The vacancy, created by the removal or “cleavage” of an oxygen atom, makes it easier for the gaseous mixture to reach and bind with a redox-active vanadium cation, or positively charged ion.

“Theoretical investigations in recent years have suggested that creation of an oxygen-atom vacancy at the surface of metal oxide materials is often a key step in facilitating a reaction,” Matson says. “By extending this chemistry to polyoxometalates (a class of metal oxide clusters than can also include molybdenum or tungsten), we have demonstrated that our clusters can model the surface chemistry of extended solids. This idea has been tossed around for decades by chemists, and for the first time our lab is realizing these types of goals in cluster research!”

“What’s cool about modeling the surface chemistry with a discrete molecule like this is that we can monitor these types of complicated, multi-electron reactions spectroscopically. We can take CO2 or another oxygenated substrate, add it to a reaction vessel that contains our reduced polyoxovanadate cluster, and watch, in real-time, how the two compounds react.”

“What we are hoping,” she adds, “is that our findings can influence the way materials chemists design their systems – how they pick the materials they’re going to put into their solid-state reactors to see if they produce the reactions they’re looking for. This is a new and exciting approach for testing some of the scientific hypotheses that have been promoted through theory. Understanding the surface chemistry through experiments will really change the scope of understanding of the reactivity of materials.”

Prof. Ellen Matson and PhD student Brittney Petel
The lab of Ellen Matson, assistant professor of chemistry, has cleaved oxygen atoms from the surface of polyoxovanadate metallic clusters, increasing their ability to react with gaseous substrates such as carbon dioxide and nitrous oxide.
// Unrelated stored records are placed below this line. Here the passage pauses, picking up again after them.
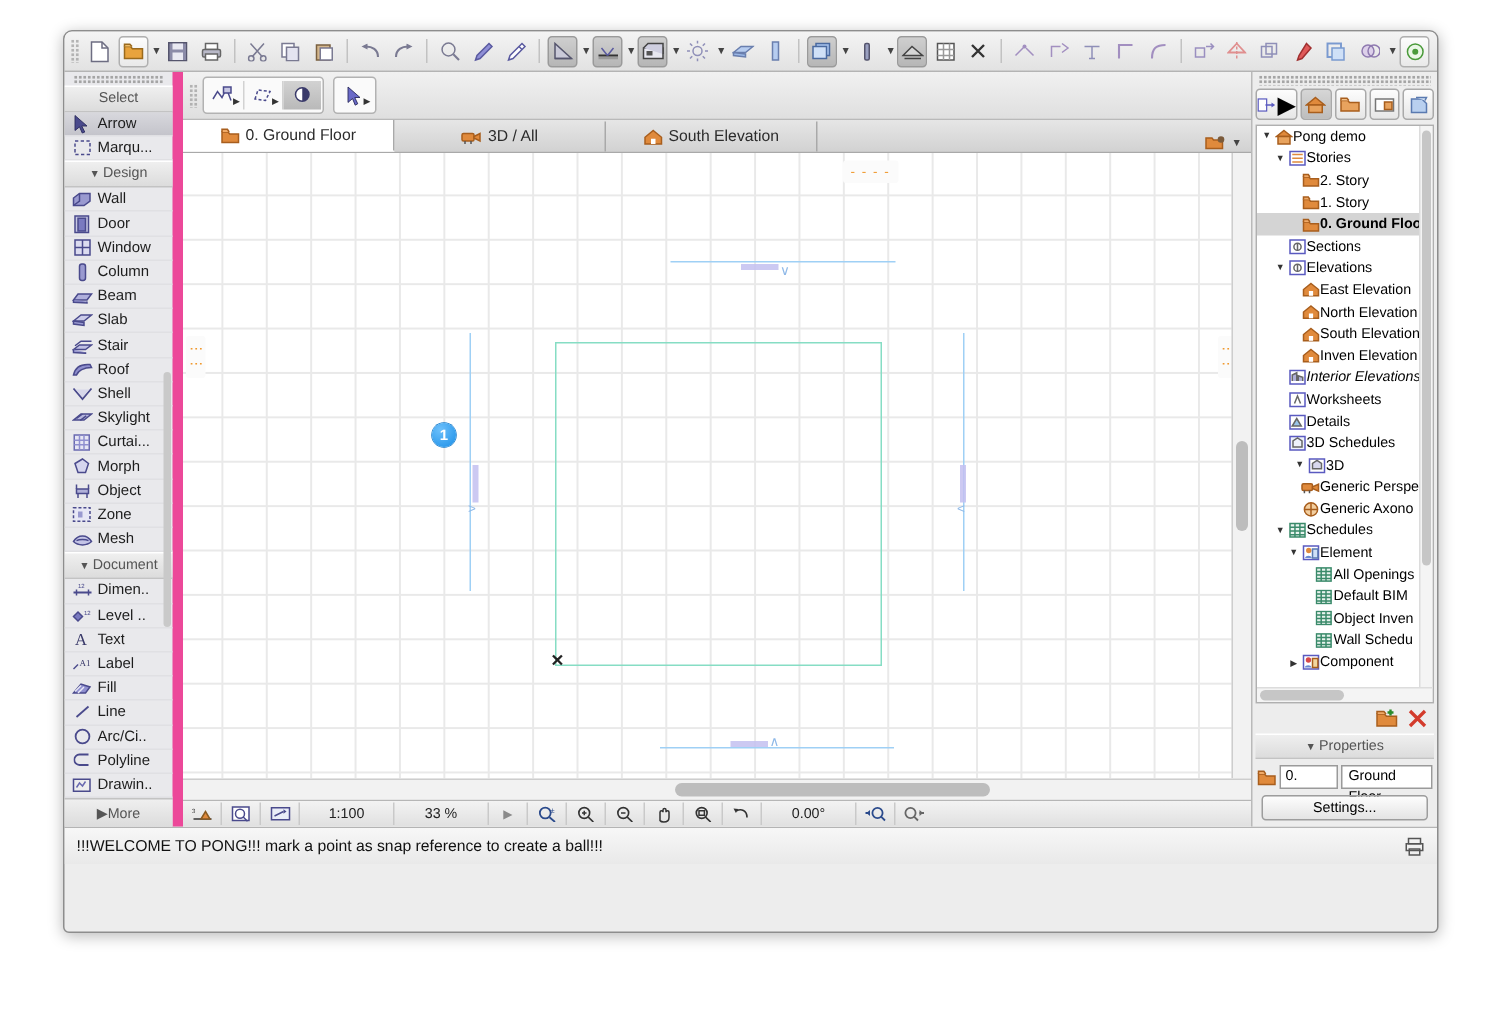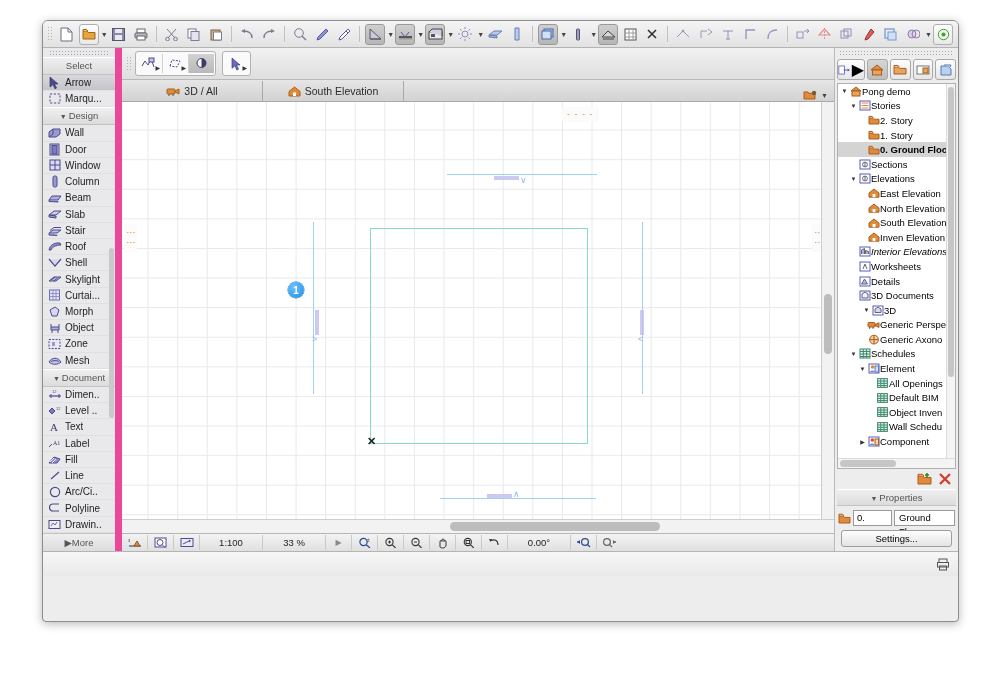"0. Ground Floor" div.tab { html: none -> <div> <span> <svg> <path></path> <path></path> </svg> </span> <span>0. Ground Floor</span> </div> }
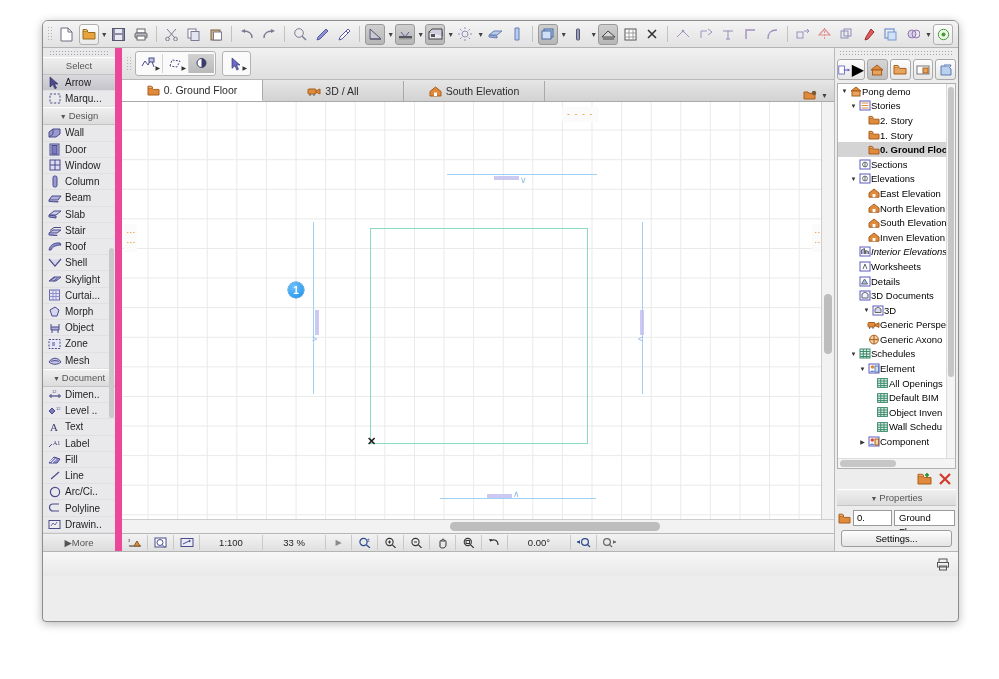"3D Documents" span.tl { text: Documents -> Schedules }
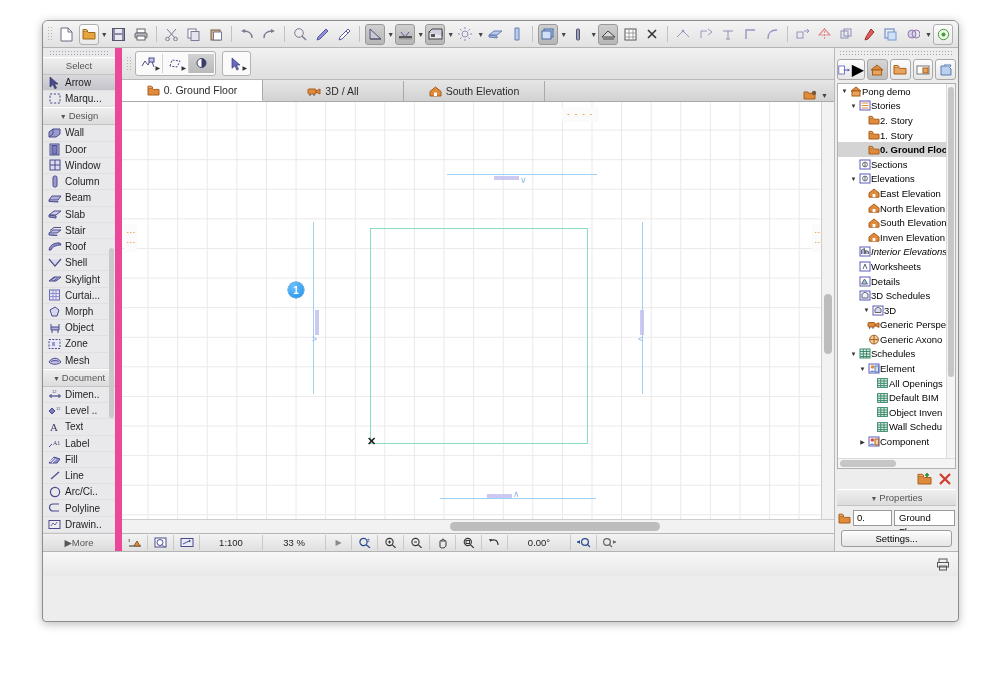"!!!WELCOME TO PONG!!! mark a" span { html: none -> <span>!!!WELCOME TO PONG!!! mark a point as snap reference to create a ball!!!</span> }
Pictured here are Matson and PhD student Brittney Petel, lead author of the paper describing the discovery. (University photo / J. Adam Fenster)

Serendipitous solutions

The discovery came about “almost serendipitously,” Matson says. The lab used a reducing agent to cleave an element-oxygen bond “in work with our iron-functionalized polyoxovanadate clusters.” When a gaseous substrate, like nitric oxide, is bound to iron in these clusters, exposure of the system to a reductant results in loss of an oxygen atom.

“We were super excited at first, thinking that we had cleaved the N=O bond of the substrate,” Matson says. “However, our results were pretty confusing, and we set aside the data for awhile.” Later, in thoughtful control experiments involving all-vanadium versions of the cluster, Petel used the same reducing agent, and confirmed the loss of oxygen atoms at the surface through mass spectrometry and nuclear magnetic resonance spectroscopy.

Other research teams across the country are also exploring the synthesis and reactivity of multimetallic clusters, in particular their reactivity with small molecules. However, most research groups have focused on modelling the active sites of metalloenzymes, mimicking chemistry performed in nature, Matson says.

“What makes our program so distinct is that we’re studying these multi-metallic assemblies as models of extended solids, for materials applications. We’re carving out a new area where we’re digging into some really exciting mechanisms for small molecule activation. It’s an incredibly exciting direction for our research group!”

Polyoxovanadate clusters have provided a fruitful area of research for the Matson Laboratory. In 2017, Matson received a National Science Foundation CAREER award study the formation of heterometallic polyoxovanadate clusters. The overarching goal of this research is to generate catalysts capable of storing multiple electrons, that more efficiently convert greenhouse gases to useful chemical fuels. The Matson Laboratory continues to push boundaries with these hexavanadate cluster, earlier this year reporting the modification of polyoxovanadate-alkoxide clusters for more efficient electrochemical energy storage in a redox flow battery.

William Brennessel, an X-ray crystallographer and scientist with the Department of Chemistry, also contributed to the research for this paper.